The reconstructed flight paths were also used to guide a second round of call detection for analysis of echolocation behavior, implemented as a final step of the position reconstruction code. After reconstruction and spline resampling, the reconstructed position of the bat over time was used to steer the room microphone array as a sum-and-delay beam former to search for echolocation calls along the bat's flight path. This array focusing provided a higher signal-to-noise ratio for the resultant record than that obtained on any single microphone channel, facilitating more effective detection of calls. Detected calls that fell within the analyzed flight segments were used to compute the average echolocation call rate during these intervals.

We hypothesized that the bats would develop stable flight paths as they became familiar with the locations of obstacles in a test environment, and that these stable flight paths would persist over time and in the face of small perturbations of the obstacles.

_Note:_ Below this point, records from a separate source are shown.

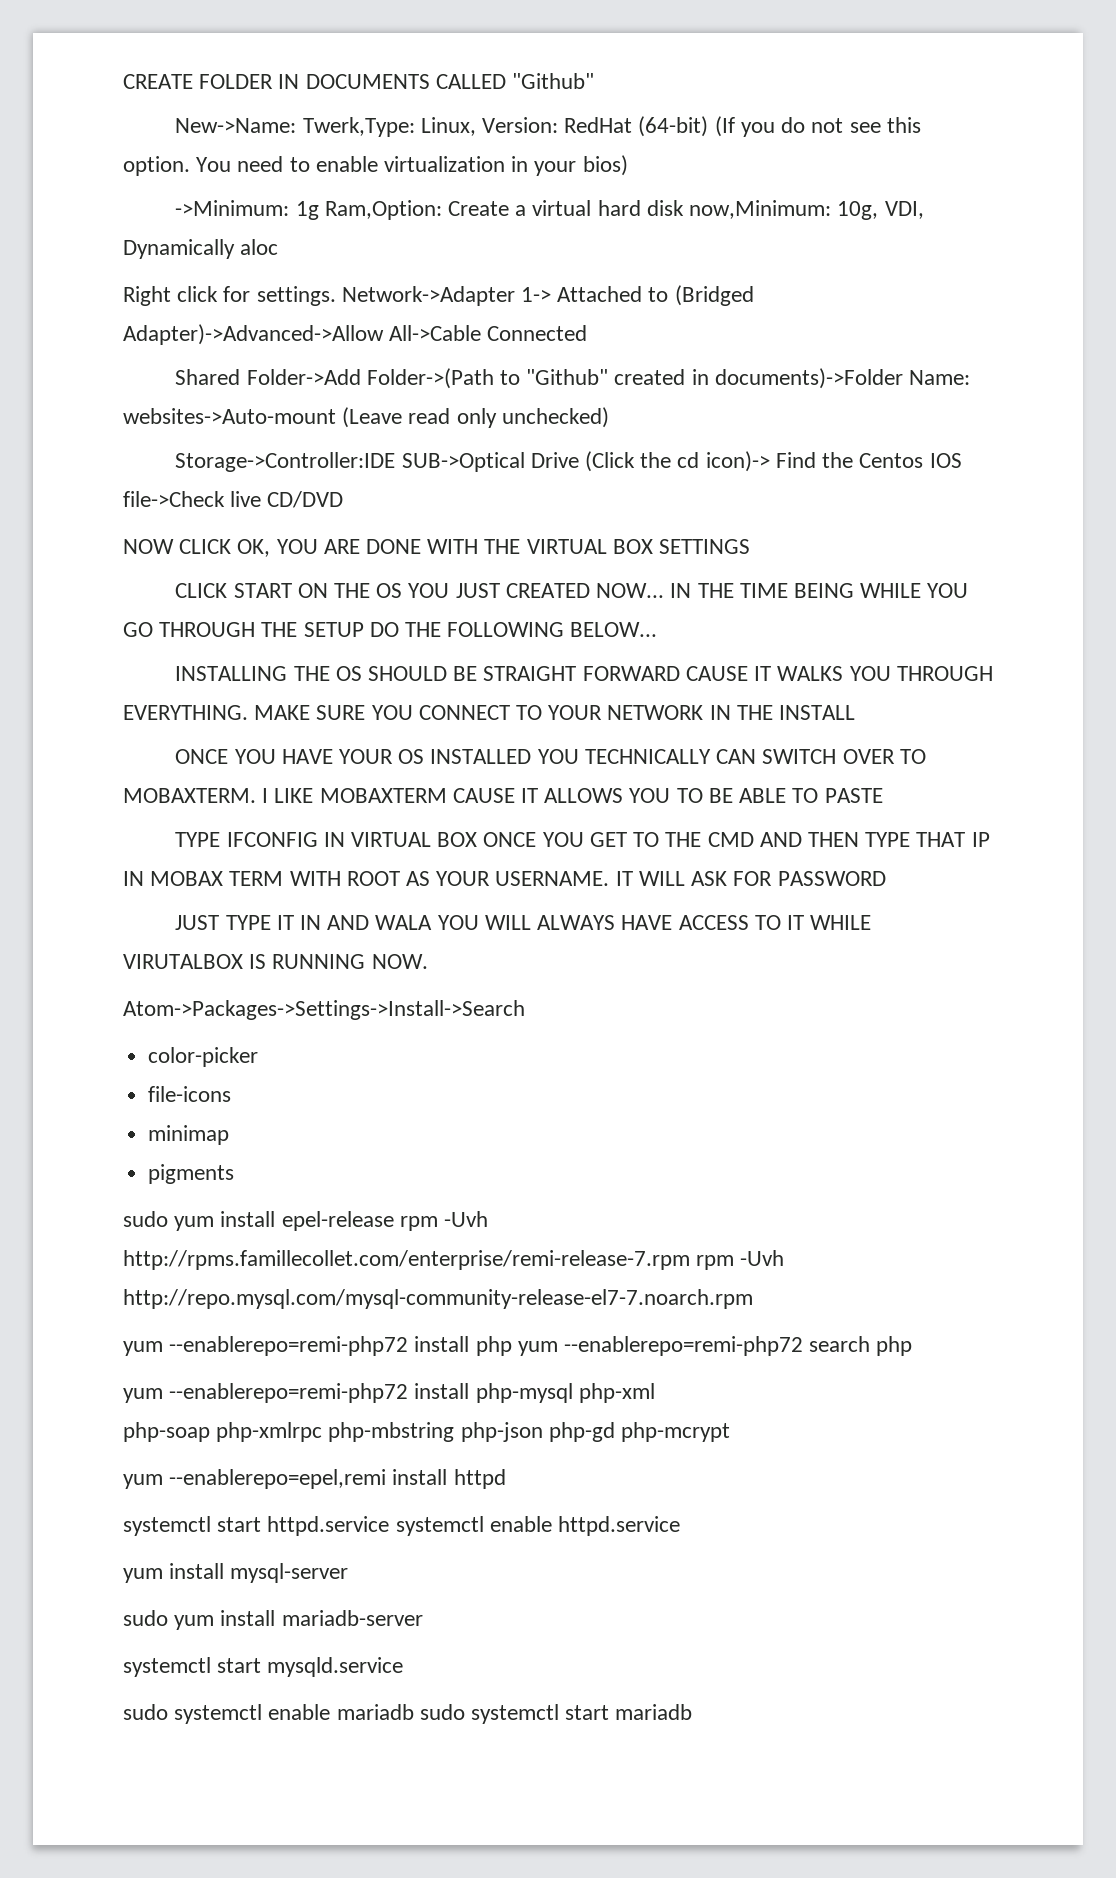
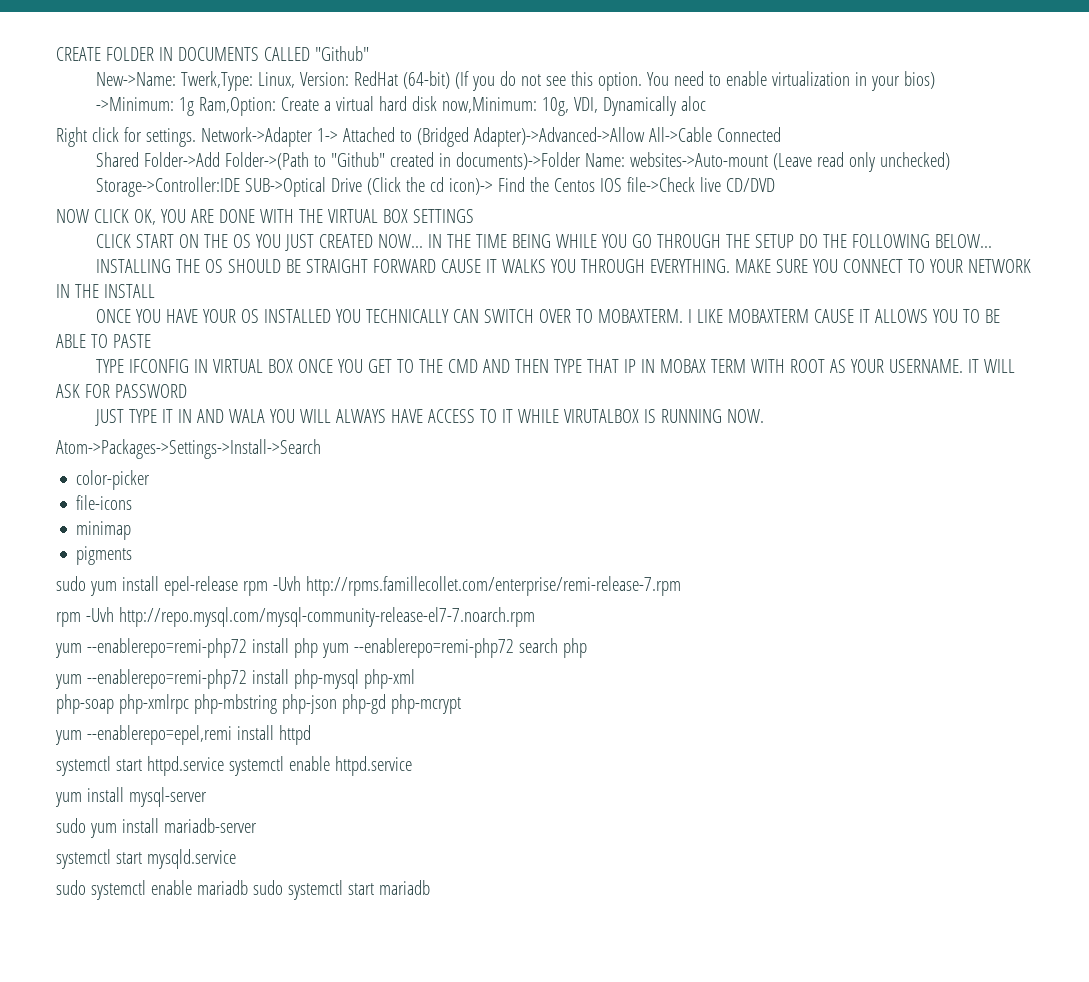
(690, 1260) none -> (681, 586) //

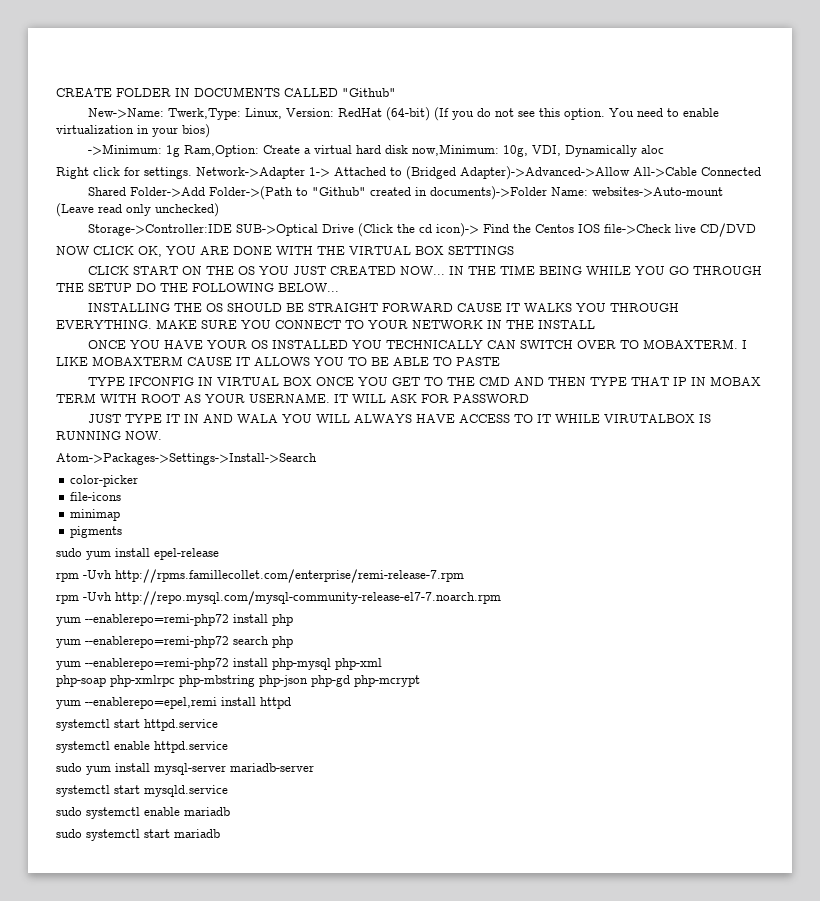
(238, 586) none -> (219, 554) //
(318, 648) none -> (293, 620) //
(224, 766) none -> (218, 725) //
(412, 766) none -> [56,763,82,772] sudo
[56,818,159,838] // sudo yum install -> (226, 769) none
(248, 887) none -> (230, 811) //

The first experiment (first time course; TC1) consisted of six flight sessions. For each trial, the bat was released into the test volume from the same point at the front of the room, release point 1 (R1; Fig. 1A). The bats had no prior experience with the flight chamber or the configuration of the obstacles within. The goal of this experiment was to observe the bat's behavior as it explored, and became familiar with, a new flight space. Specifically, we expected that the bats would develop stable, efficient paths through the flight chamber as they learned its configuration.

The second experiment (multiple release points; MRP) was performed in three additional flight sessions immediately following the six sessions of series TC1. For these sessions, the bat was released for each trial from one of three different points in the flight chamber (R1, R2 and R3; Fig. 1A), according to a random schedule. MRP were used in this experiment to assess whether the new initial conditions (i.e. starting position for flight) affected flight behavior in an otherwise familiar situation, with attention focused on the bats' ability to return to an established flight path and on the nature of the path itself. Specifically, when released from a new place, we expected that each bat would return to the same flight path it had previously learned.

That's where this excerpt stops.